Jessica Mercedes funkcjonuje w polskiej blogosferze już od 10 lat. Szafiarka nie może narzekać na brak sukcesów. Podczas trwającego dekadę stażu przed aparatem telefonu blogerka dotarła do milionów użytkowniczek w całym kraju, a także poza nim. Nazywanie jej więc "kreatorką smaku" wcale nie byłoby w tym przypadku na wyrost. Jej najwierniejsze fanki będą miały niedługo niepowtarzalną okazję poczuć się jak swoja idolka, jeżeli tylko uda im się dorwać jakiś smaczek z wielkiej wyprzedaży celebryckiej szafy. Jessica postanowiła pozbyć się większości swoich ubrań, ponieważ, jak sama mówi, w natłoku zbędnych fatałaszków nie była już w stanie złapać modowej weny.

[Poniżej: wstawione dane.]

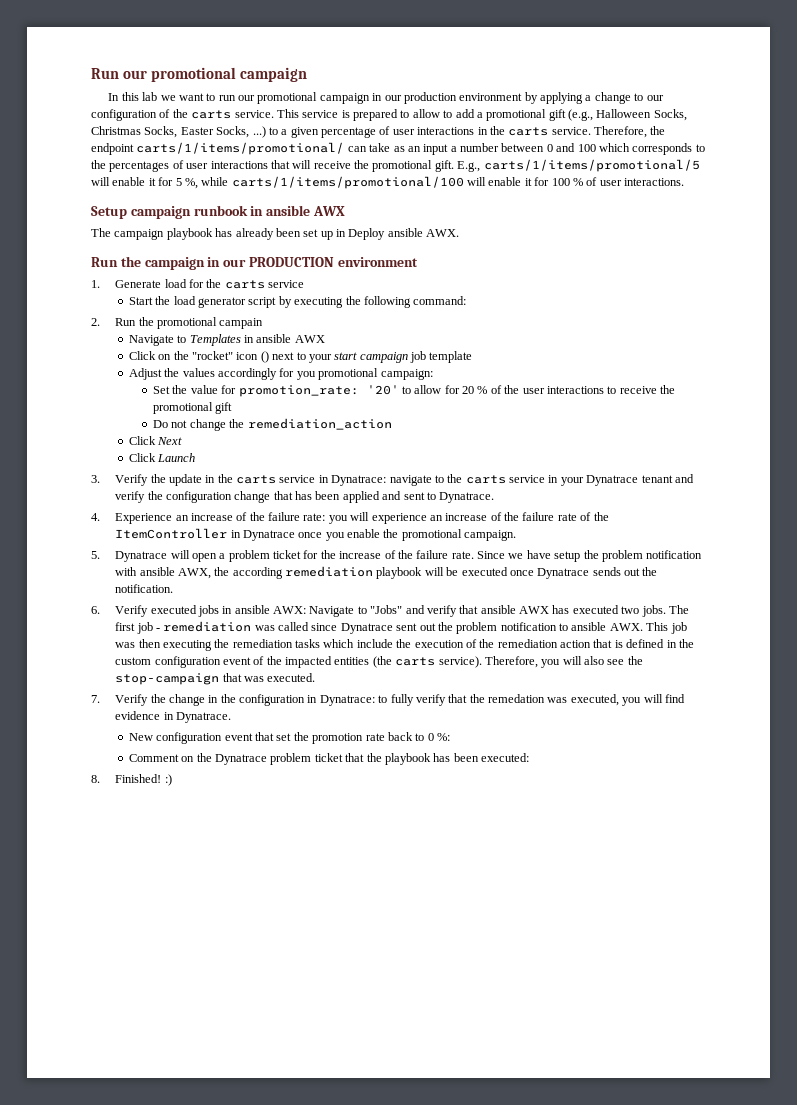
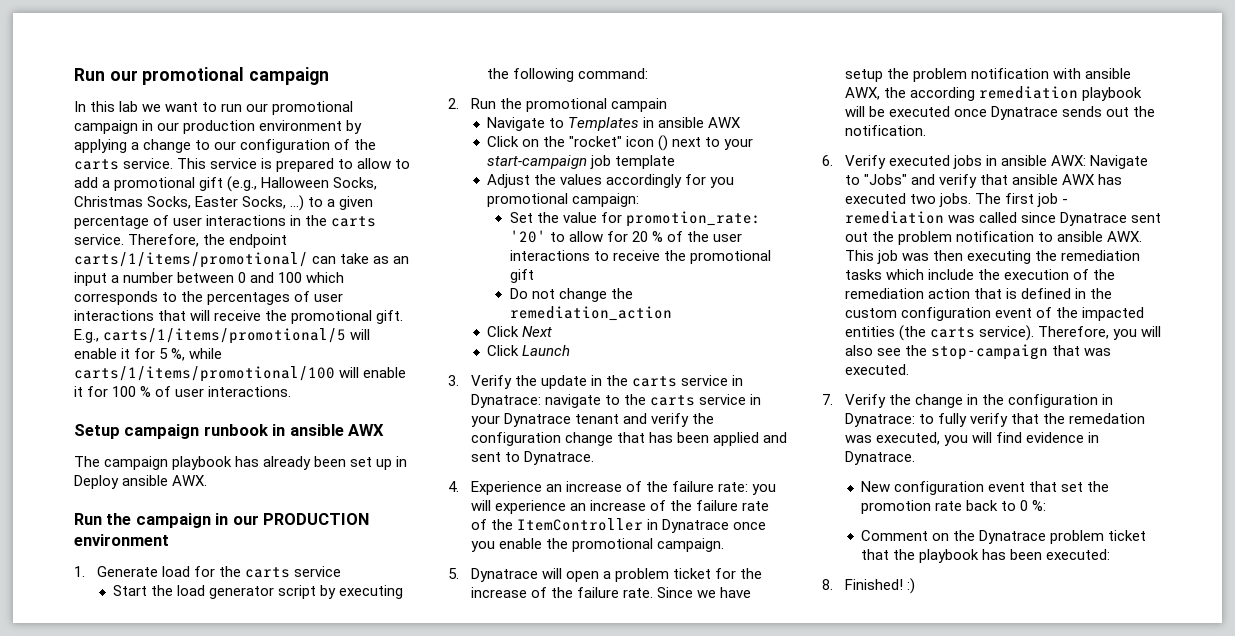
- Click on the "rocket" icon () next to your start campaign job template
+ Click on the "rocket" icon () next to your start-campaign job template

Mercedes była widziana w ostatnią sobotę na Bulwarach Wiślanych w Warszawie, gdzie prowadziła modowe warsztaty na Barce Kurier. Blogerka inspirowała uczestników przyspieszonego kursu stylu, aby przerabiali swoje stare ubrania i dawali im nowe życie, co rzecz jasna wpisuje się w bardzo popularny ostatnio ruch "zero waste". Długie spotkania z fanami bywają jednak męczące, co było widać po różnorakich minach Jessiki, która na przemian markotniała i dostawała ataków śmiechu.

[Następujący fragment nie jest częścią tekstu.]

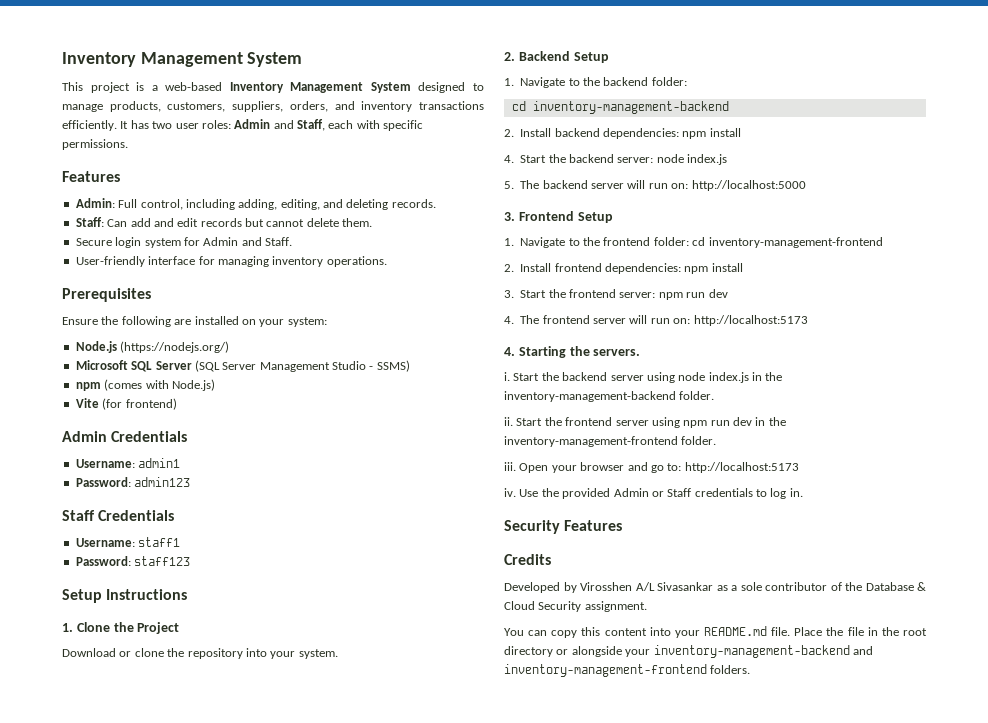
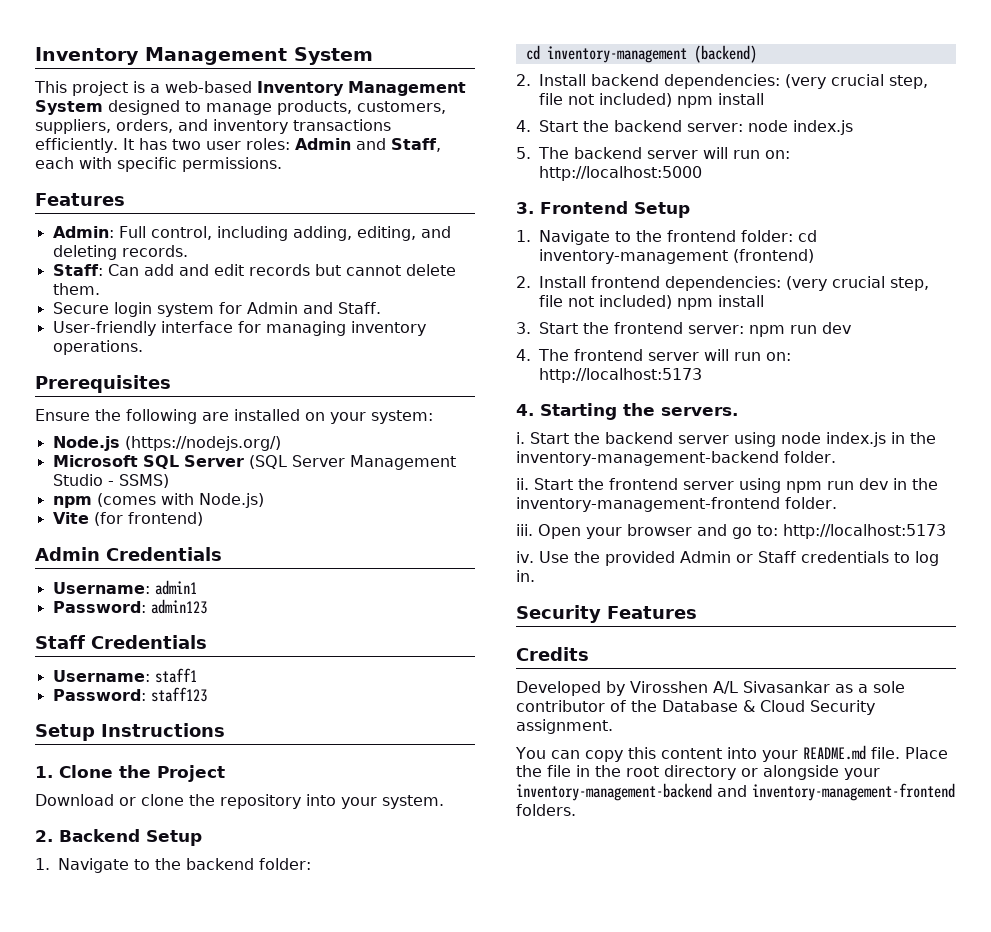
- cd inventory-management-backend
+ cd inventory-management (backend)
- 2. Install backend dependencies: npm install
+ 2. Install backend dependencies: (very crucial step, file not included) npm install
- 1. Navigate to the frontend folder: cd inventory-management-frontend
+ 1. Navigate to the frontend folder: cd inventory-management (frontend)
- 2. Install frontend dependencies: npm install
+ 2. Install frontend dependencies: (very crucial step, file not included) npm install

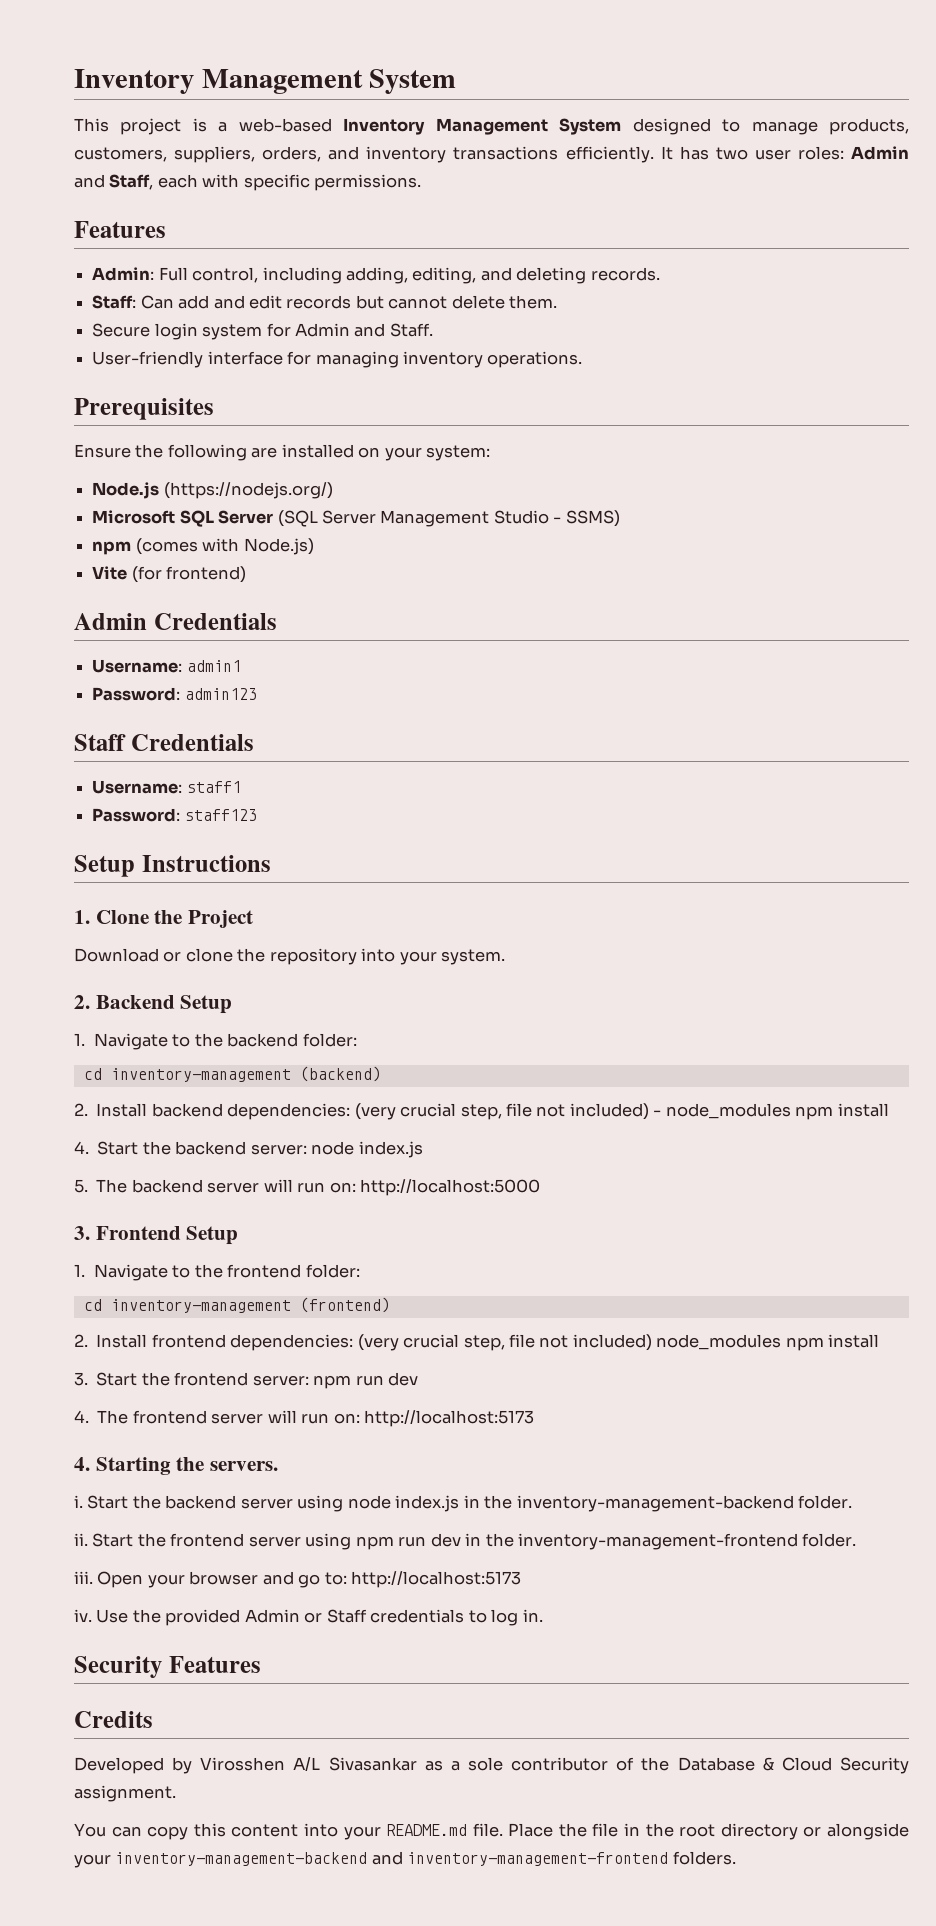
- 2. Install backend dependencies: (very crucial step, file not included) npm install
+ 2. Install backend dependencies: (very crucial step, file not included) - node_modules npm install
- 1. Navigate to the frontend folder: cd inventory-management (frontend)
+ 1. Navigate to the frontend folder:
+ cd inventory-management (frontend)
- 2. Install frontend dependencies: (very crucial step, file not included) npm install
+ 2. Install frontend dependencies: (very crucial step, file not included) node_modules npm install

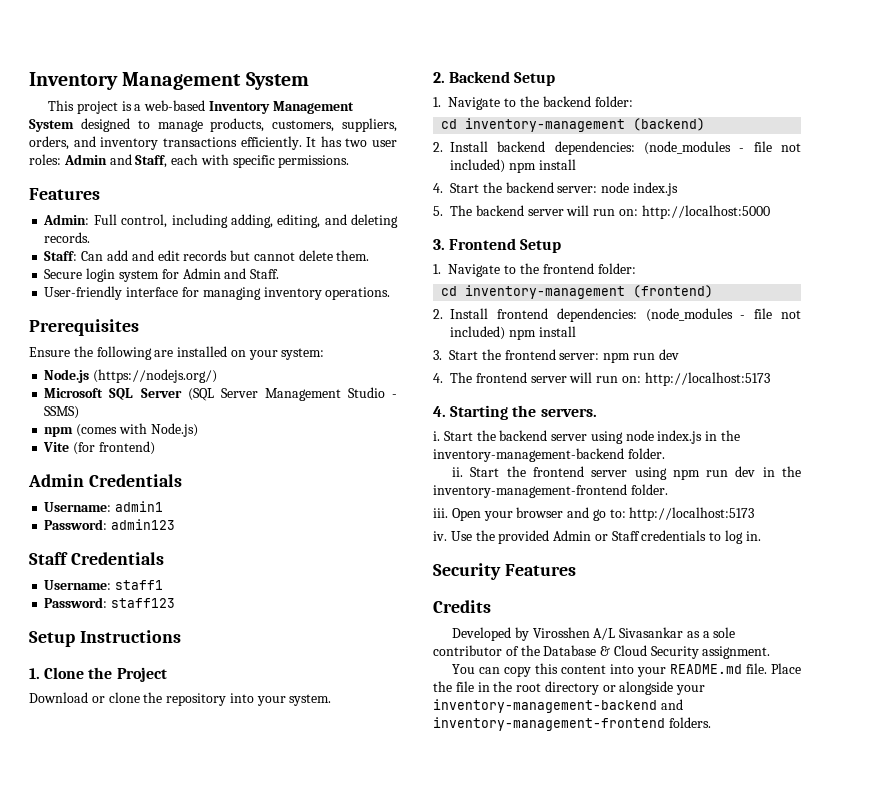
- 2. Install backend dependencies: (very crucial step, file not included) - node_modules npm install
+ 2. Install backend dependencies: (node_modules - file not included) npm install
- 2. Install frontend dependencies: (very crucial step, file not included) node_modules npm install
+ 2. Install frontend dependencies: (node_modules - file not included) npm install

*Zobaczcie najnowsze zdjęcia "Jemerced". Podobna do swoich zdjęć z Instagrama? *
Potraktowane wybielaczem materiały i farbowanie typu tie dye to największe hity tego sezonu. Nie dziwi więc, że Jess, jako modowa ekspertka, pojawiła się na barce w swojej interpretacji najgorętszych trendów.
Momentami na twarzy Mercedes dało się zauważyć wyraźne oznaki zmęczenia. Nic w tym dziwnego, biorąc pod uwagę, że w tym samym dniu blogerka miała jeszcze zaplanowane spotkanie z koleżankami i koncert Pink na Stadionie Narodowym.
Blogerka kazdego dnia relacjonuje swoje życie za pomocą słynnej platformy społecznościowej. Nie inaczej było w ostatnią sobotę. Fani, którzy nie załapali sie na warsztaty z "Jemerced", mogli towarzyszyć jej online.
Po wykonaniu tzw. "selfjaka" należy go dokładnie przestudiować, żeby zaprezentować się jak najlepiej na Instagramie. Nikt nie wie o tym tak dobrze, jak Jessica.
Jessica dbała, aby wszyscy uczestniczy jej warsztatów byli w szampańskich nastrojach. Niekiedy starała się rozkręcić atmosferę swoim perlistym śmiechem.
Oprócz Jessiki, fanów zabawiali również Dezy i Gimper.
Po zakończeniu spotkania z fanami blogerka udała się z powrotem do swojego apartamentu, gdzie przebrała się na spotkanie z koleżankami.